Task goal
Within the listing, each line that has the string "operating" should be copied.

Dataset records
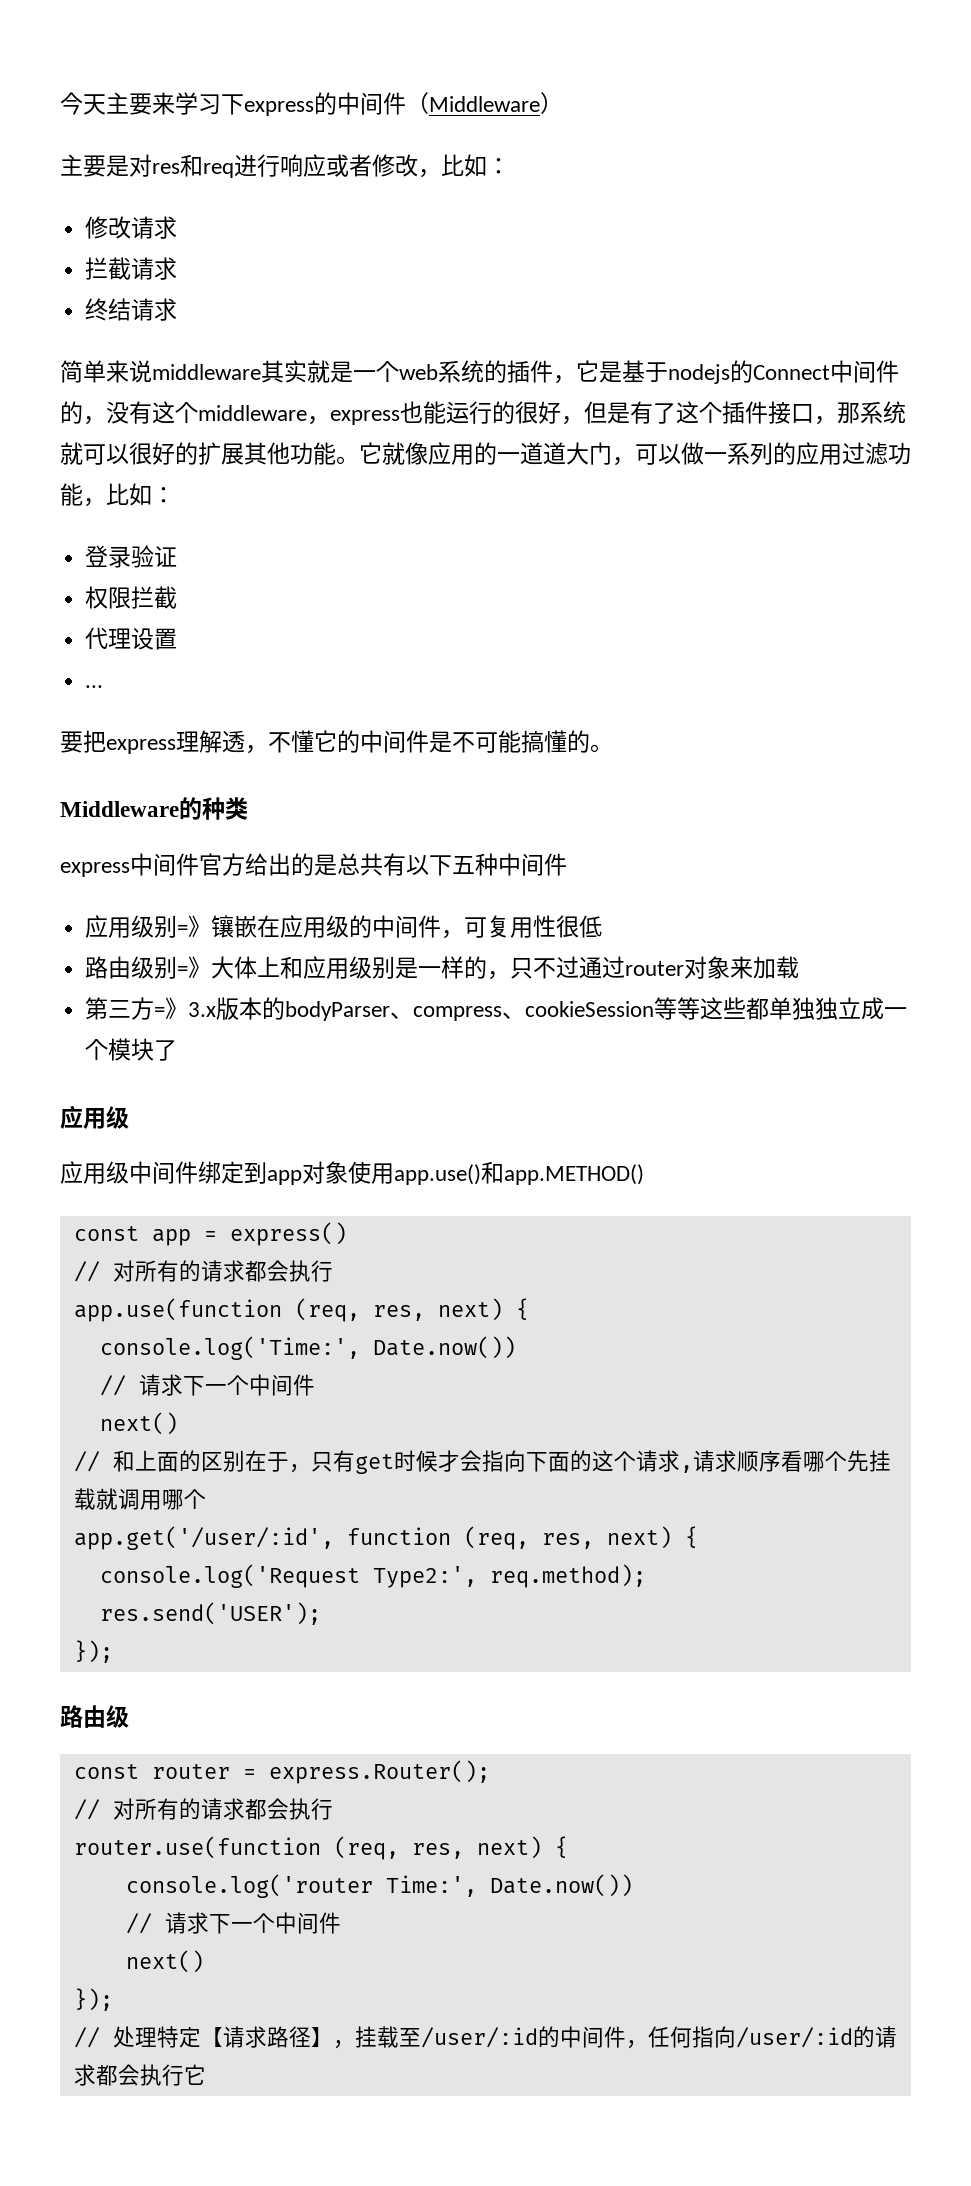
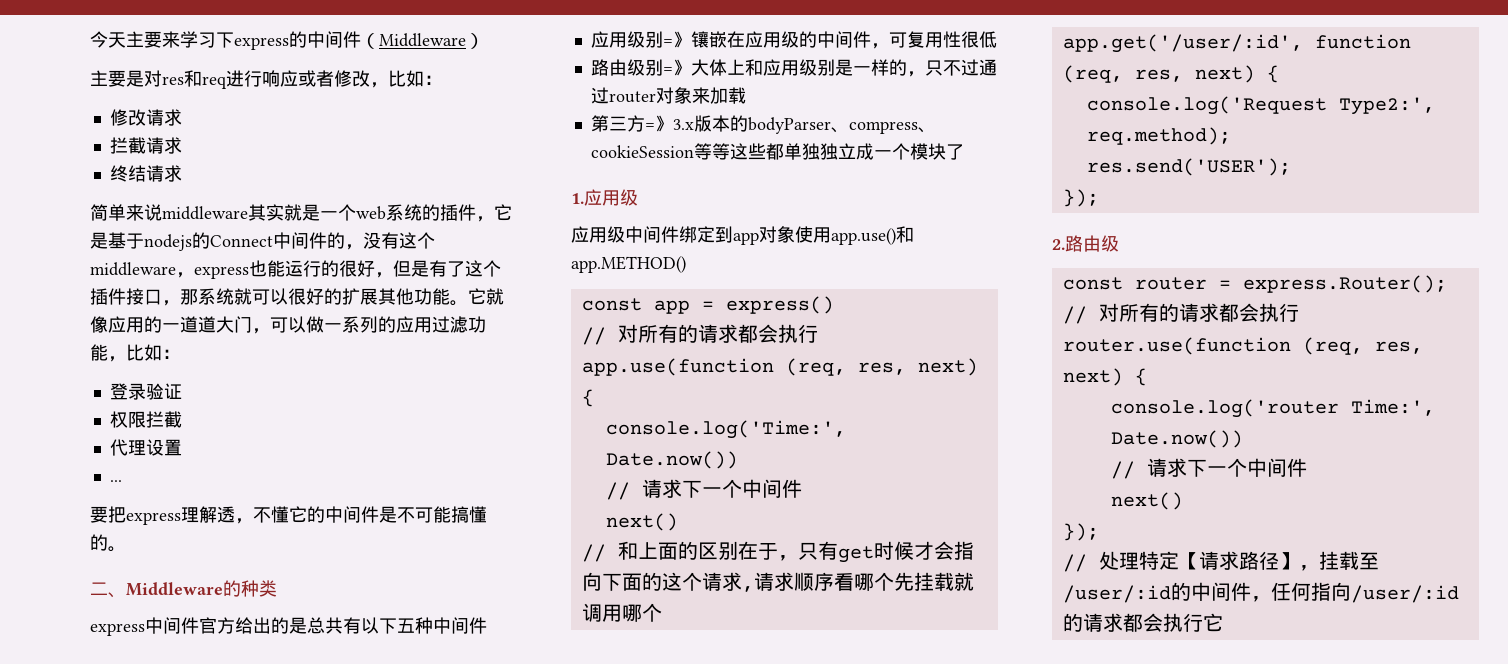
- Middleware的种类
+ 二、Middleware的种类
  第三方=》3.x版本的bodyParser、compress、cookieSession等等这些都单独独立成一个模块了
- 应用级
+ 1.应用级
  res.send('USER');
  });
- 路由级
+ 2.路由级

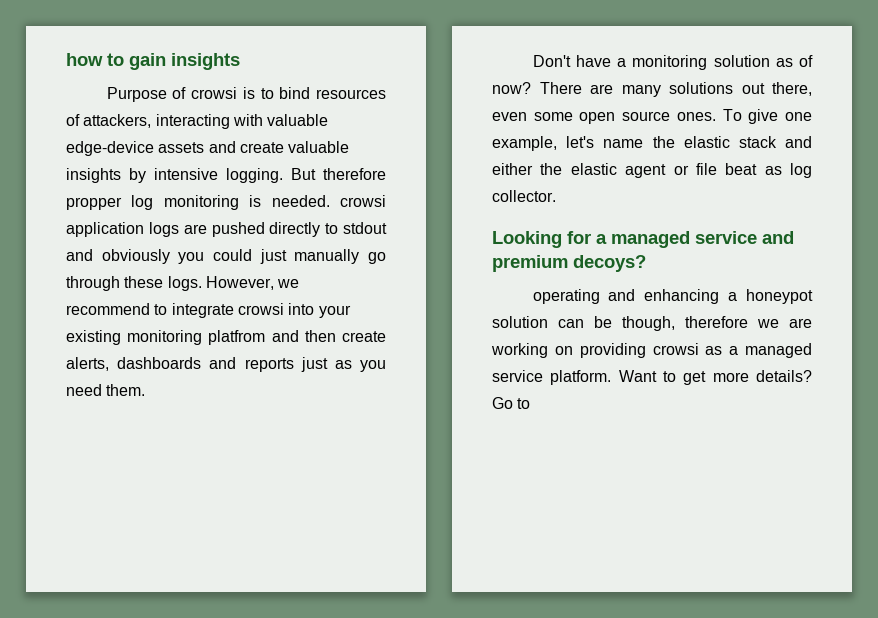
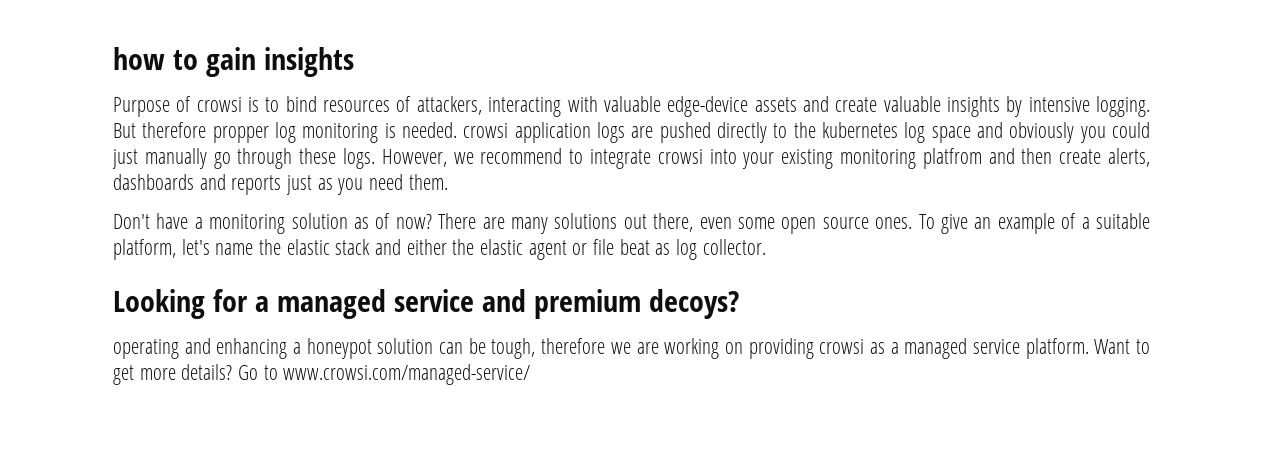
- But therefore propper log monitoring is needed. crowsi application logs are pushed directly to stdout and obviously you could just manually go through these logs.
+ But therefore propper log monitoring is needed. crowsi application logs are pushed directly to the kubernetes log space and obviously you could just manually go through these logs.
- To give one example, let's name the elastic stack and either the elastic agent or file beat as log collector.
+ To give an example of a suitable platform, let's name the elastic stack and either the elastic agent or file beat as log collector.
- operating and enhancing a honeypot solution can be though, therefore we are working on providing crowsi as a managed service platform.
+ operating and enhancing a honeypot solution can be tough, therefore we are working on providing crowsi as a managed service platform.
- Go to
+ Go to www.crowsi.com/managed-service/

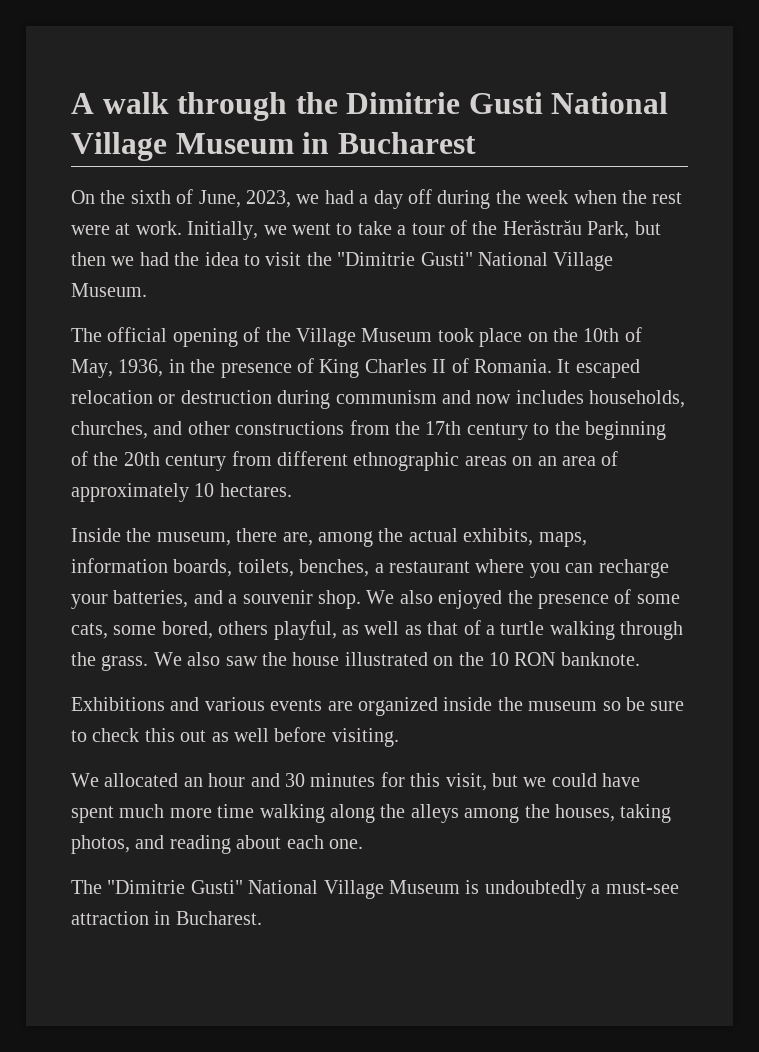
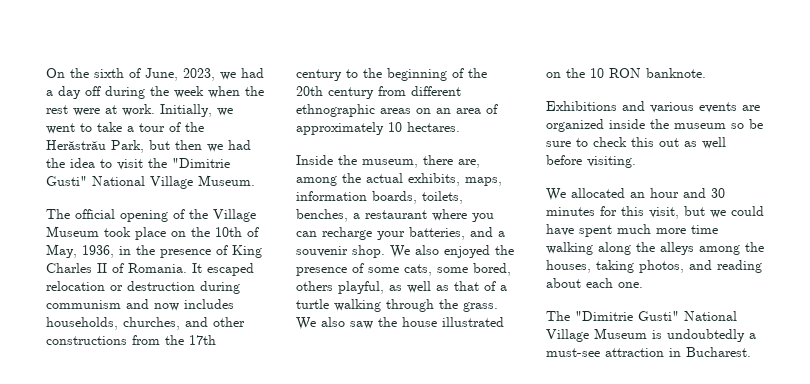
- A walk through the Dimitrie Gusti National Village Museum in Bucharest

Answer box
- operating and enhancing a honeypot solution can be though, therefore we are working on providing crowsi as a managed service platform.
+ operating and enhancing a honeypot solution can be tough, therefore we are working on providing crowsi as a managed service platform.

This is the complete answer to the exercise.